L'Exceptionnel

Noël rouge

Noël rouge

Ça fait maintenant 5 ans qu’il est parti. Tout a commencé le 25 décembre, c’était la veille d’un Noël comme les autres. On venait d’aller chercher notre magnifique sapin qu’on plaçait dans le coin du salon comme chaque année. On posait ensuite les magnifiques lumières qui illuminaient l’endroit, mais aussi notre amour qui semblait éternel. Le soir, nous allions manger dans notre restaurant préféré situé sur la grande rue qui traversait presque tout le village. Après être rentrés à la maison, nous sommes allés nous coucher et notre père est venu nous border, comme à tous les soirs. J’ai perçu, dans ses yeux, un froid glacial et surtout, un regard vide. Il m’a ensuite dit ces mots qui résonneront à jamais dans ma tête: « Je t’aime fils, mais je dois partir ». Je n’ai pas su réagir et je suis resté dans mon lit sans bouger comme figé par la terreur et le désespoir. Comme j’ai été idiot ! Pourquoi ne me suis-je pas levé, pourquoi ne l’ai-je pas empêché de partir ? J’aurais juste voulu lui dire que je l’aimais, juste lui dire un dernier « Merci ». 

Depuis le 25 décembre 2015, je ne l’ai plus jamais revu. Il est maintenant, pour moi, qu’un souvenir à oublier, un rêve lointain mais, surtout un cauchemar infini. Chaque soir, depuis, j’entends mon frère pleurer. J’aurais souvent voulu aller le réconforter et lui dire qu’il reviendra, mais ce serait nous mentir.

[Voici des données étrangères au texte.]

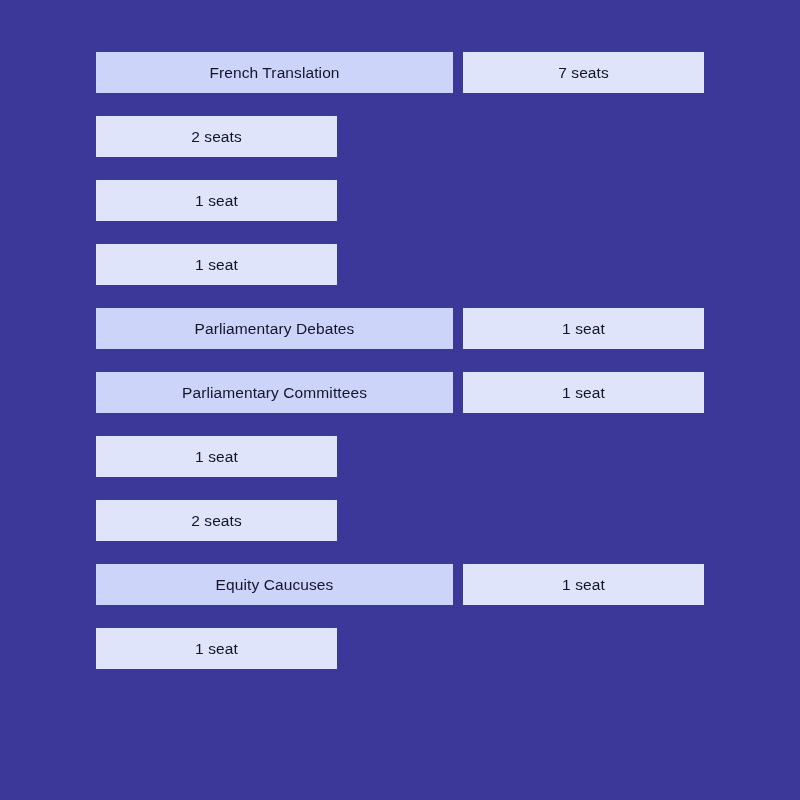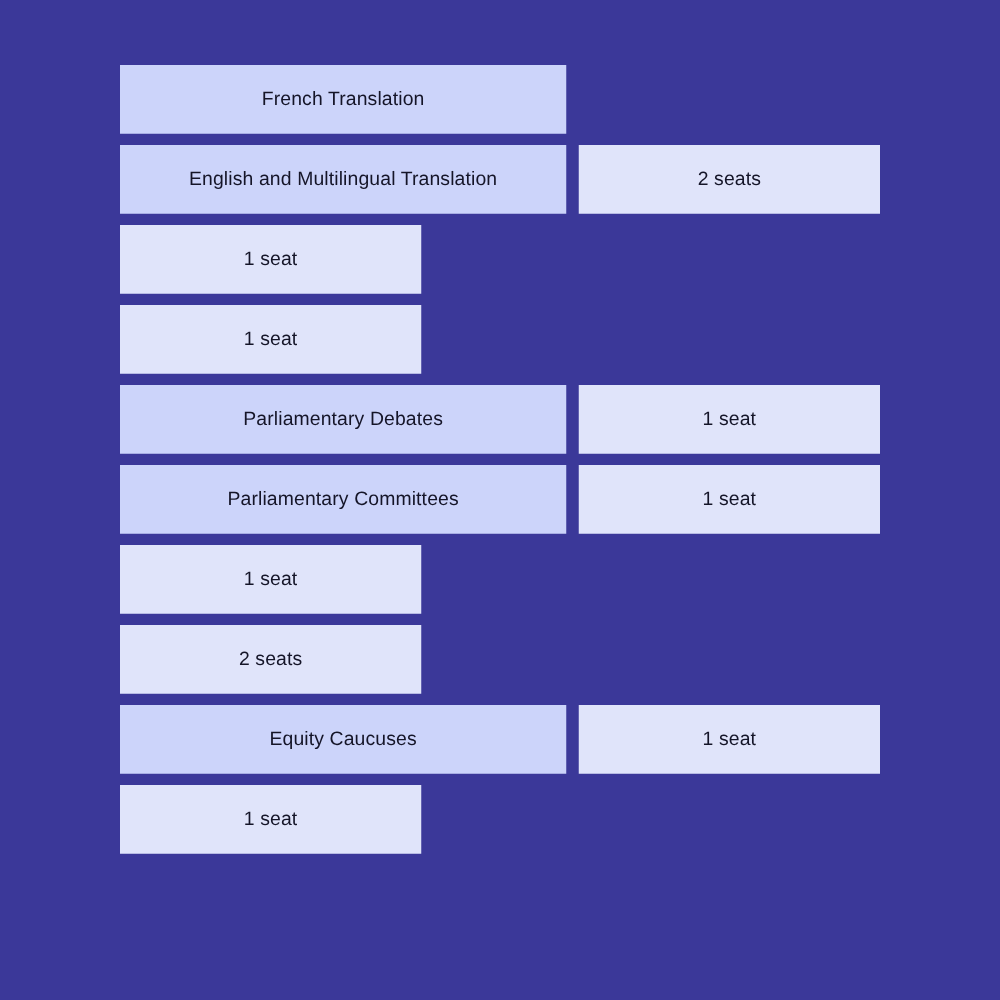"French Translation" .cell { height: 55px -> 41px }
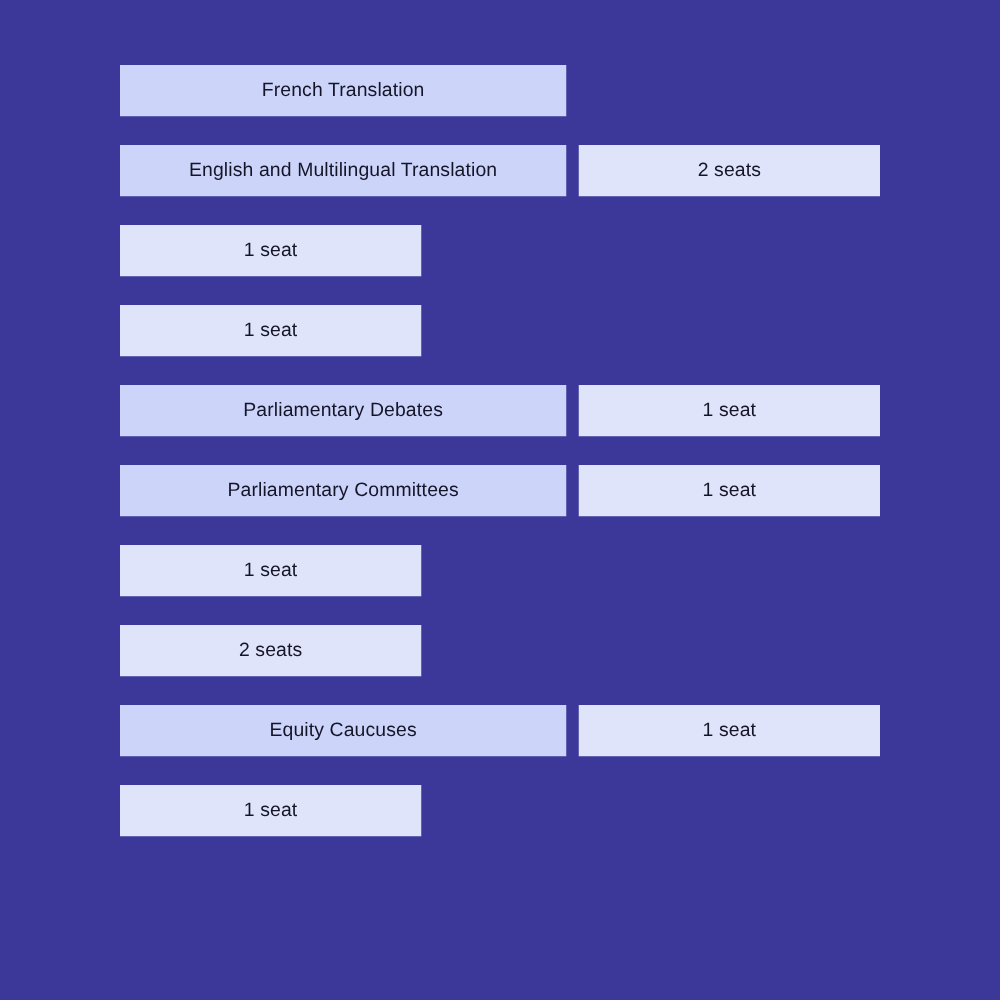"7 seats" div.cell { html: none -> <div>7 seats</div> }
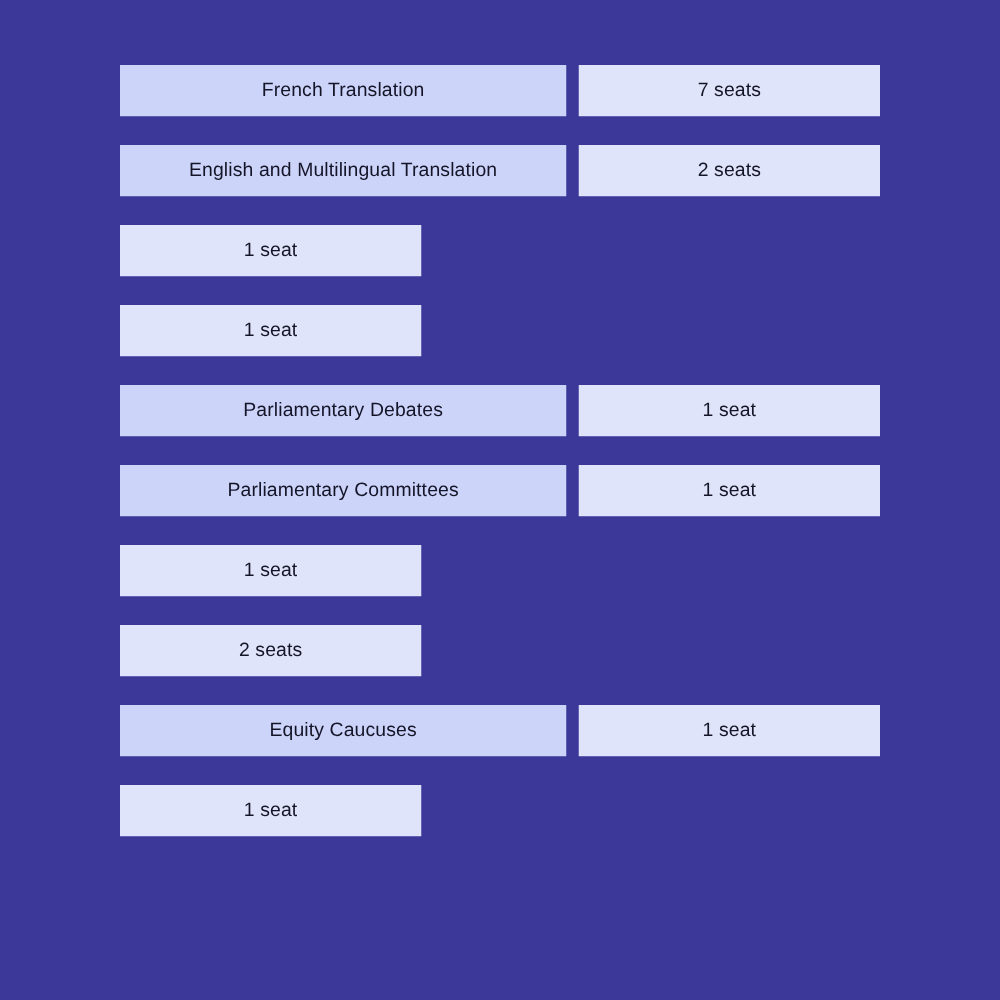"English and Multilingual Translation" div.cell { html: <div>English and Multilingual Translation</div> -> none }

Aujourd’hui, nous sommes le 25 décembre 2020. Je suis seul dans ma chambre, pensant à quoi notre vie pourrait ressembler avec lui ou à quoi ressemblent toutes les familles qui fêtent Noël en famille.  Je pense aussi à tous ceux qui ressortent du magasin, les bras remplis de jouets et de bijoux, beaucoup plus soucieux de leur repas de Noël que des gens couchés à leurs pieds, mendiant seulement de quoi manger un repas misérable au restaurant du coin. Mais, ce qui me manque, ce n’est pas de recevoir un nouveau cadeau ou de manger un repas succulent au coin du feu crépitant. Ce qu’il me manque,c’est de serrer dans mes bras mon père, passer ne serait-ce qu’une minute avec lui pour lui raconter ma journée ou lui expliquer comment la vie avait changé sans lui. 

Après être rentré dans ma chambre en claquant la porte au nez de ma mère qui s’efforçait de nous élever malgré tout, je décide enfin de sortir de ma pièce remplie d’une énergie sinistre que l’on ressent comme un souffle de vent glacial qui nous fouette le visage. Je me dirige, ensuite, vers la cuisine où m’attendaient déjà mon frère et ma mère en train de manger un repas trouver au supermarché du coin. Je tire la chaise d’un coup sec et m’assois sur celle-ci, tellement vieille que le bois dont elle est constituée est ranci. 

Tout à coup, j’entends trois coups résonner sur la porte. Il y a de cela des années que personne n’a sonné chez nous. Je me lève de table et je vais chercher la batte de baseball car, dans notre quartier, il faut savoir se protéger. J’entrouvre la porte tout en me préparant à la fermer au cas où l’interlocuteur s’avérait vouloir entrer sans autorisation. Je regarde le visage de l’homme en face, prêt à le frapper s’il fait un simple faux pas, mais, je lâche mon arme. 

Je découvre mon père, planté devant la porte. Malgré les années, il n’a pas beaucoup changé, seule sa barbe, maintenant rendue longue et visiblement mal entretenue, dépassait de son beau visage auparavant rempli de joie. Mon regard est soudainement attiré vers son avant bras, ce que je pense être une blessure est en fait un tatouage. Un tatouage des Bloods. Cette organisation est l’un des plus grands gangs de toute la région à faire le trafic des armes et de la drogue. Contre toute attente, mon père n’est pas seul, un jeune homme d’une vingtaine d’années pointe un pistolet sur sa tempe. Un chandail rouge, le pantalon baissé jusqu’aux culottes et un masque de gangster remonté jusqu’au nez, je comprends vite que cet homme lui veut du mal. Le regard furieux, il crie quelque chose qui me semble inaudible, car je suis trop occupé à observer l’arme prête à faire feu, à tirer un coup qui serait fatal. Je garde le regard fixé sur cette arme si destructrice, alors qu’il continue de crier vers moi et je sens du coup mon sang se glacer dans tout mon corps et mon cœur pomper dans ma cage thoracique. J’entends un coup de feu et il s’écroule.